(Image comparison data)
§ §
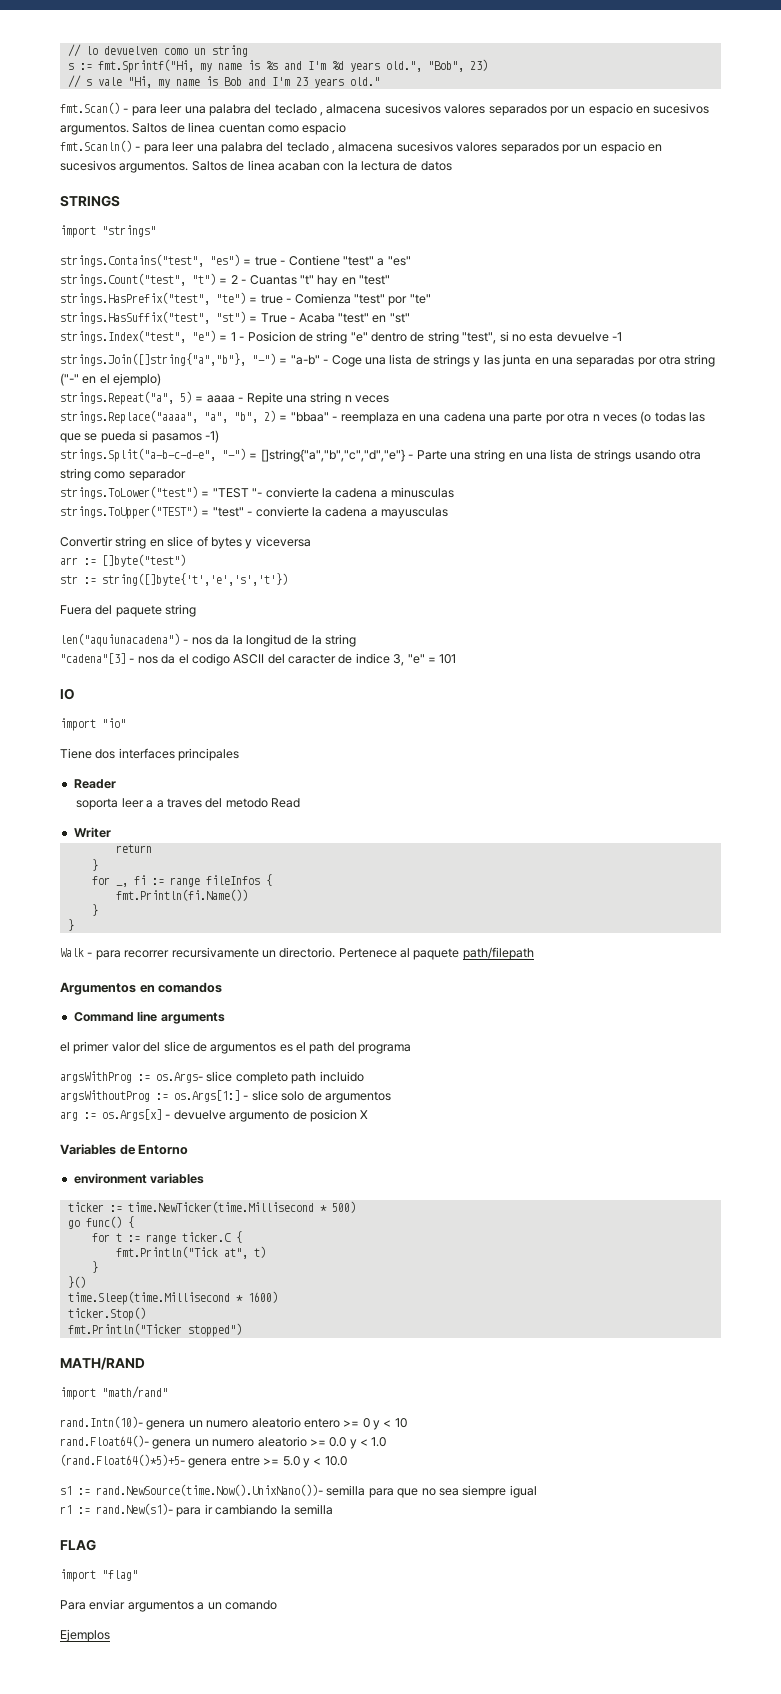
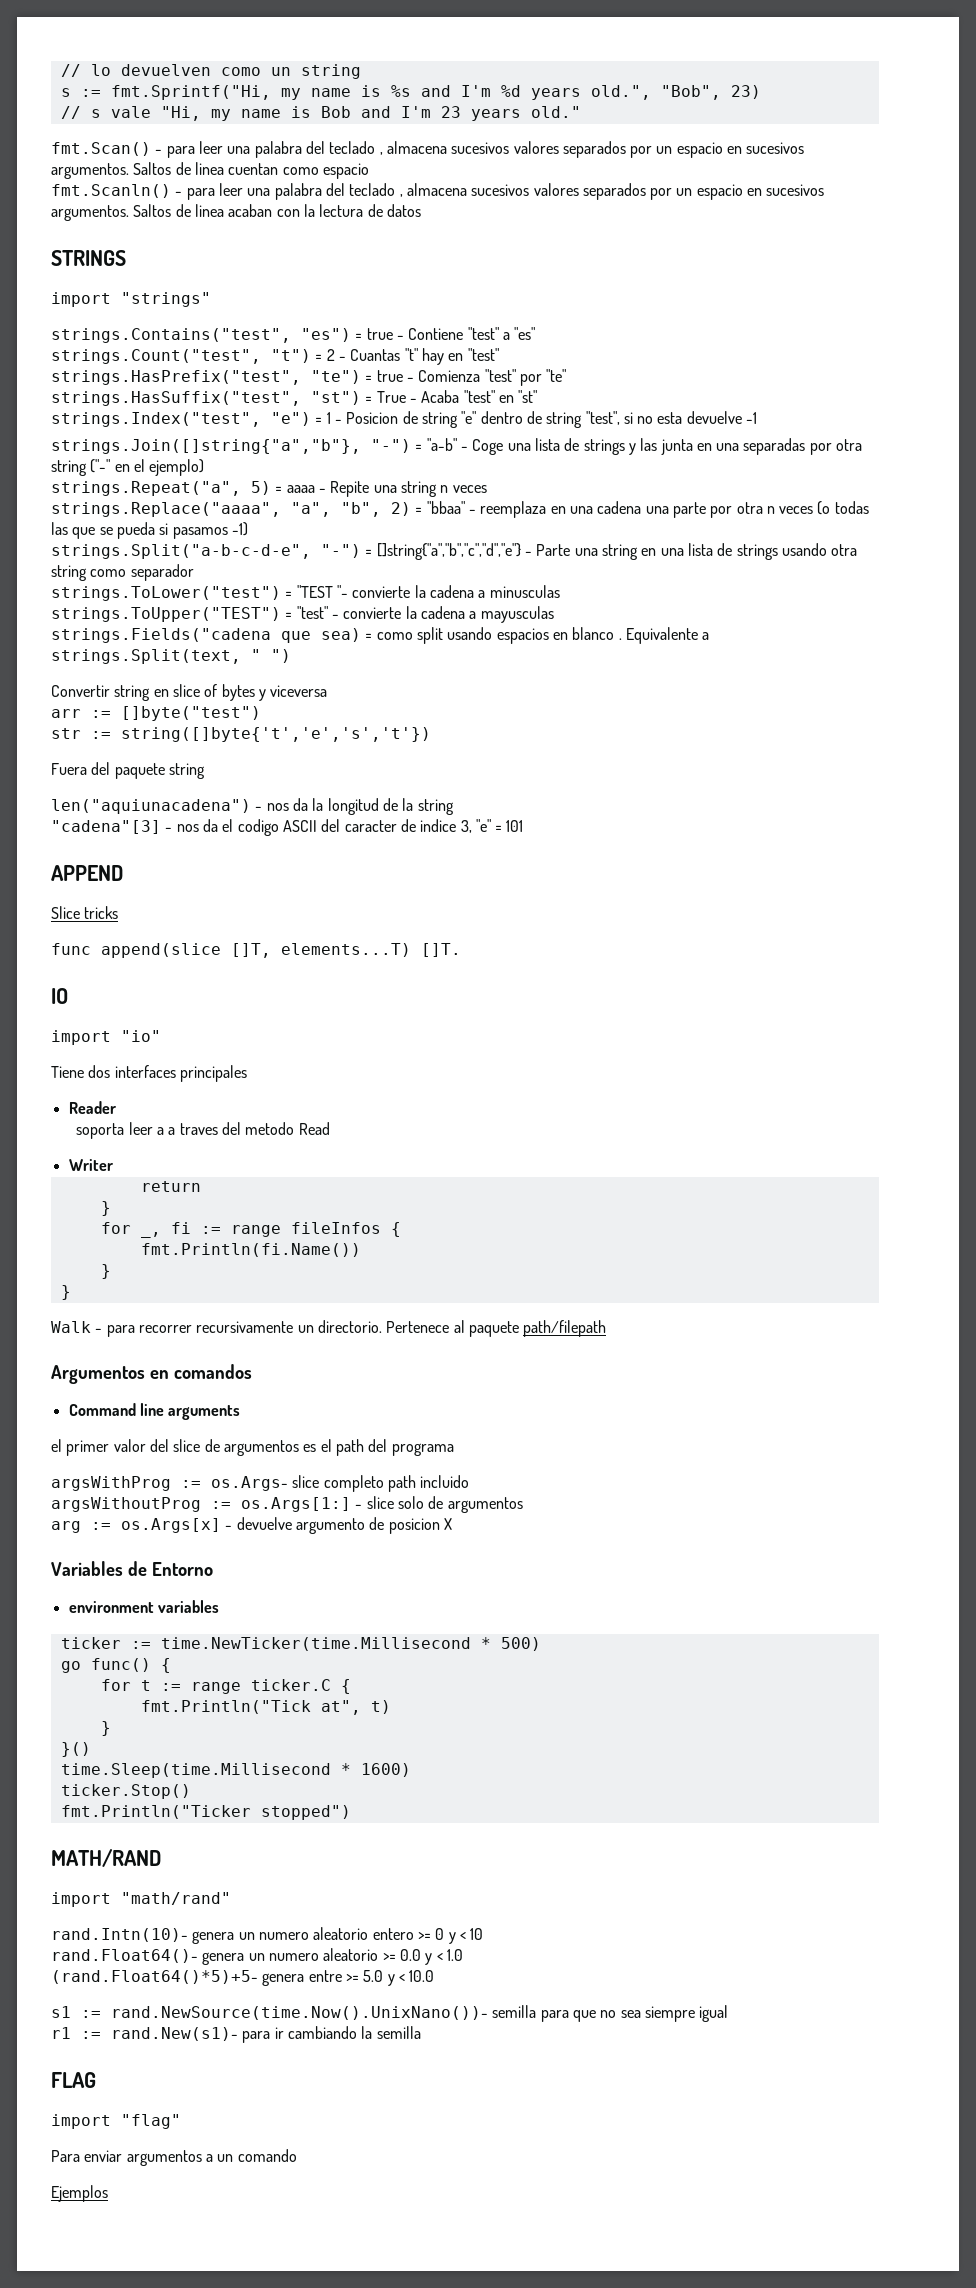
(448, 513) none -> [51,627,710,644] [51,649,291,664] // strings.Fields("cadena que sea) = como split usando espacios en blanco . Equivalente a strings.Split(text, " ")
(457, 659) none -> [51,865,123,881] [51,906,119,919] [51,943,461,958] // APPEND // Slice tricks // func append(slice []T, elements...T) []T.

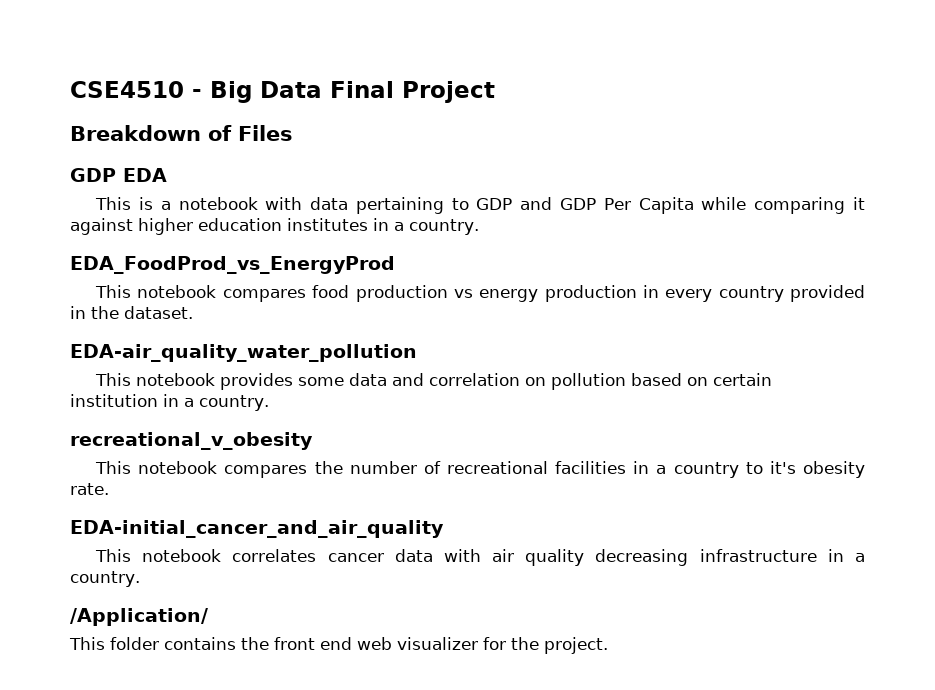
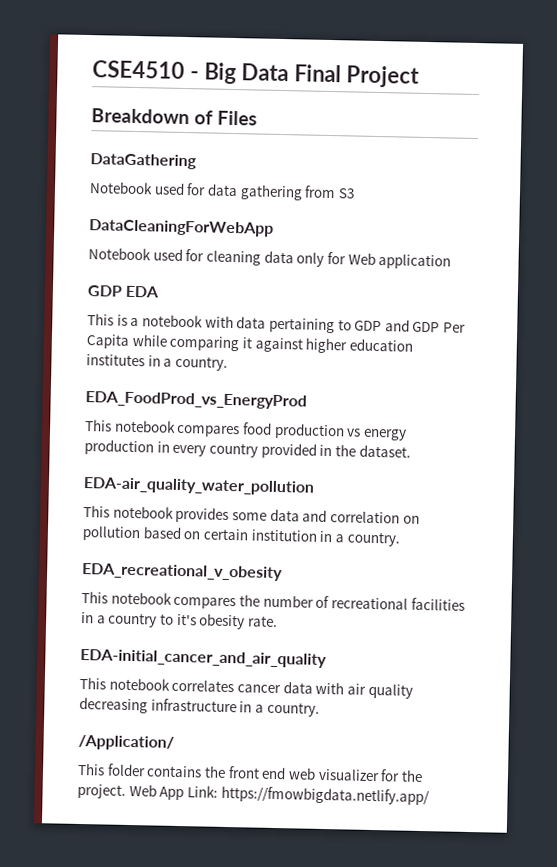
(293, 133) none -> [90,153,197,170] [89,181,356,201] [89,219,274,237] [88,247,452,270] // DataGathering // Notebook used for data gathering from S3 // DataCleaningForWebApp // Notebook used for cleaning data only for Web application
[70,432,313,450] recreational_v_obesity -> [82,562,283,582] EDA_recreational_v_obesity
(608, 645) none -> [128,783,430,806] Web App Link: https://fmowbigdata.netlify.app/

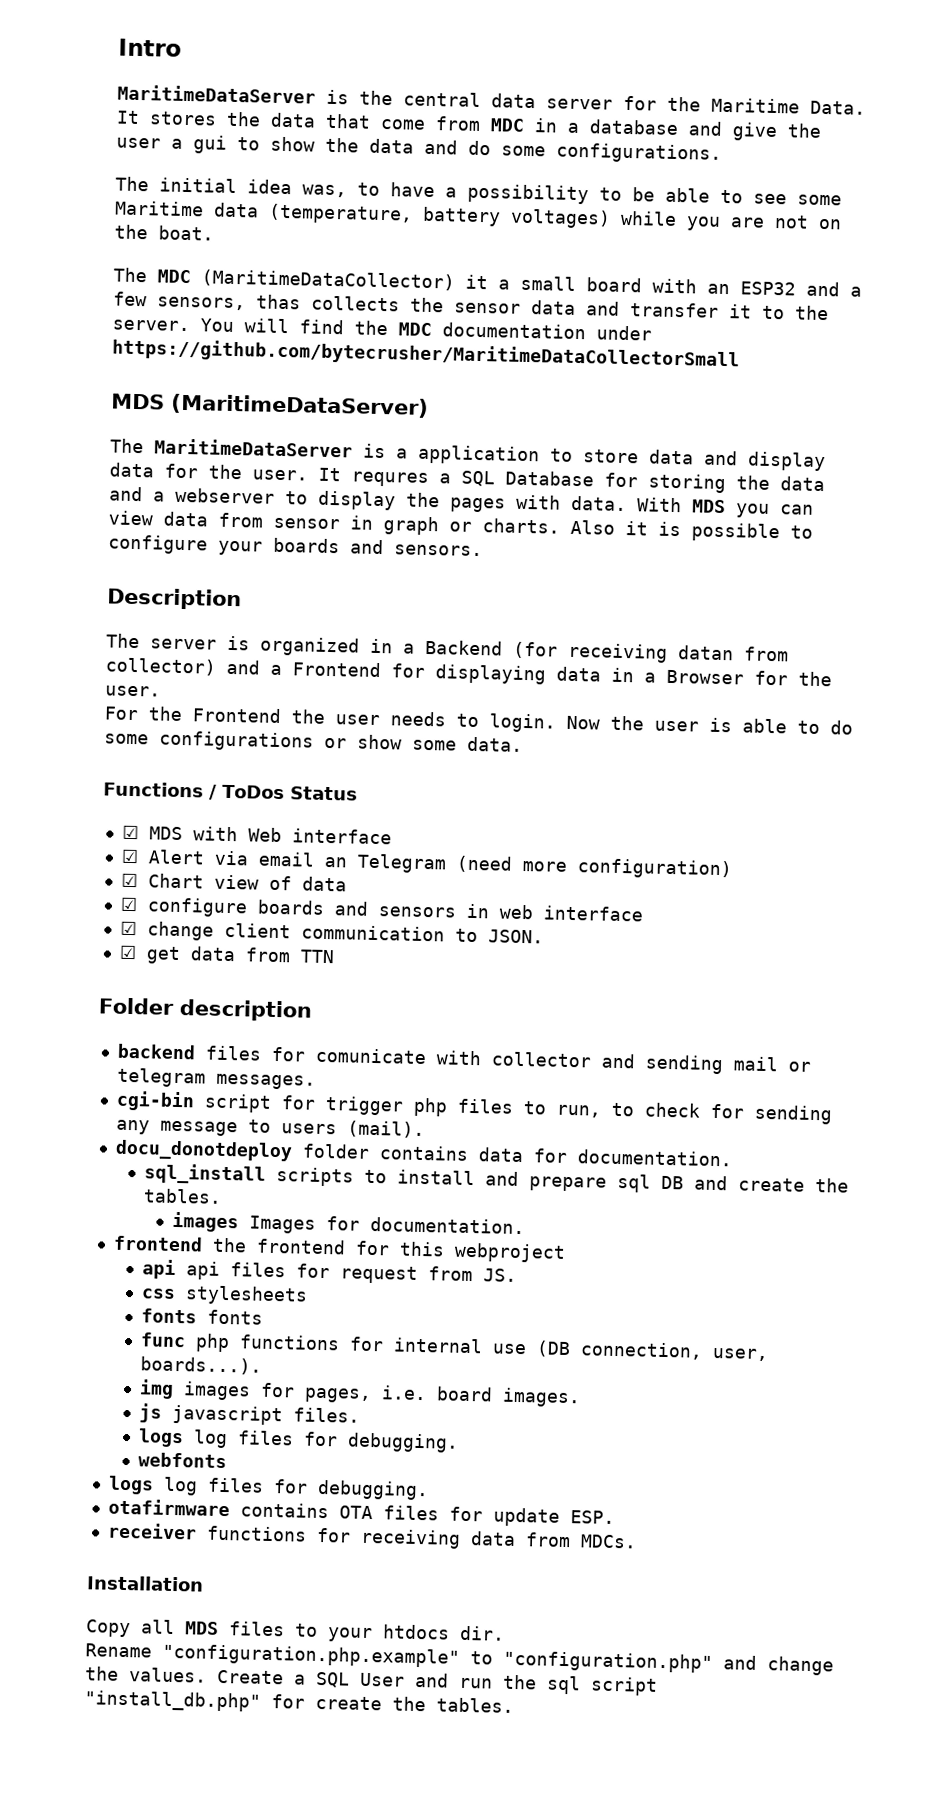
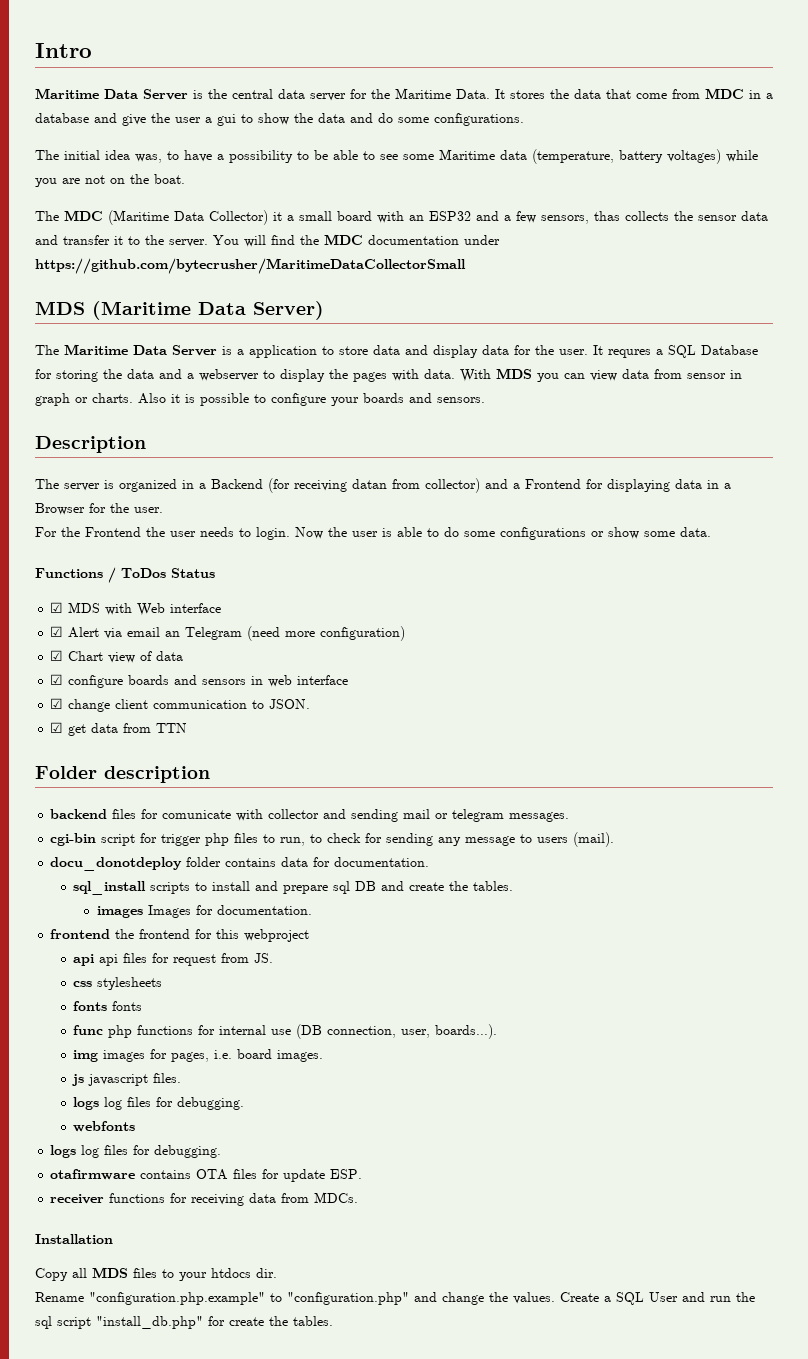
[117,84,316,104] MaritimeDataServer -> [35,88,188,100] Maritime Data Server
[201,269,455,291] (MaritimeDataCollector) -> [108,210,268,225] (Maritime Data Collector)
[170,393,429,418] [110,438,353,458] (MaritimeDataServer) // The MaritimeDataServer -> [92,301,324,320] [35,344,217,356] (Maritime Data Server) // The Maritime Data Server

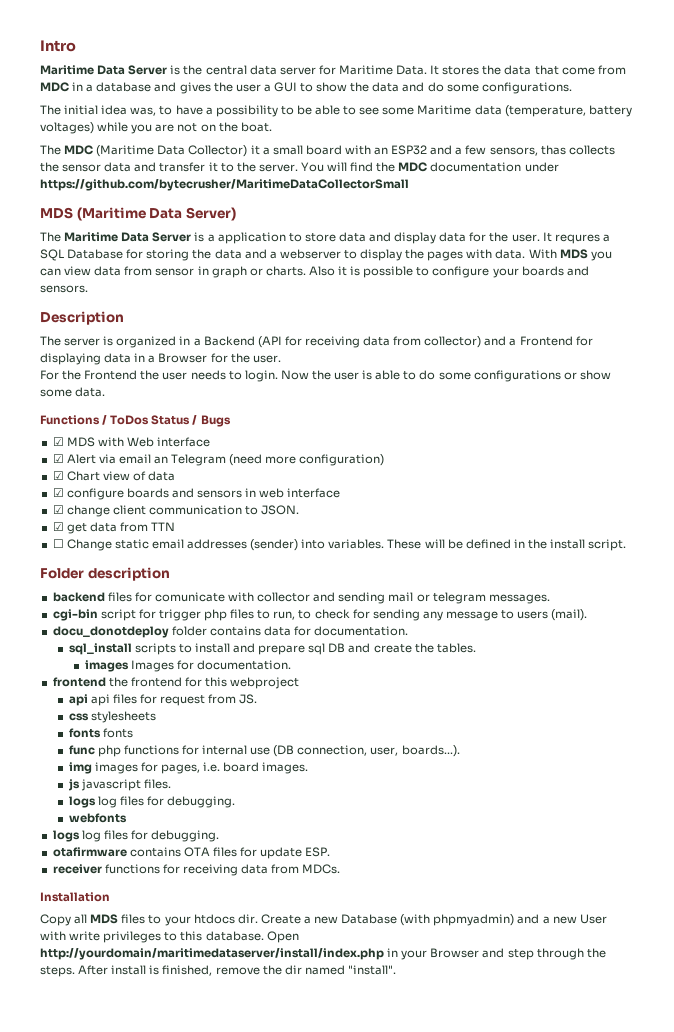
[371,89,390,99] the -> (336, 70) none
[122,114,146,126] give -> [179,82,211,94] gives
[217,114,236,126] gui -> [273,82,297,92] GUI
[268,478,387,493] (for receiving datan -> [257,336,391,348] (API for receiving data
(215, 573) none -> [192,415,231,427] / Bugs
(188, 728) none -> [52,539,627,551] // ☐ Change static email addresses (sender) into variables. These will be defined in the install script.
[35,1292,755,1305] [35,1316,333,1329] // Rename "configuration.php.example" to "configuration.php" and change the values. Create a SQL User and run the sql script "install_db.php" for create the tables. -> [260,914,607,926] [40,931,299,943] [40,948,606,960] [40,965,396,977] Create a new Database (with phpmyadmin) and a new User with write privileges to this database. Open http://yourdomain/maritimedataserver/install/index.php in your Browser and step through the steps. After install is finished, remove the dir named "install".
§ §
Each line above from the one with "[217,114,236,126] gui -> [273,82,297,92] GUI" up to and including the one with "(215, 573) none -> [192,415,231,427] / Bugs" must be set down exactly, and no line outside that span may appear.

[217,114,236,126] gui -> [273,82,297,92] GUI
[268,478,387,493] (for receiving datan -> [257,336,391,348] (API for receiving data
(215, 573) none -> [192,415,231,427] / Bugs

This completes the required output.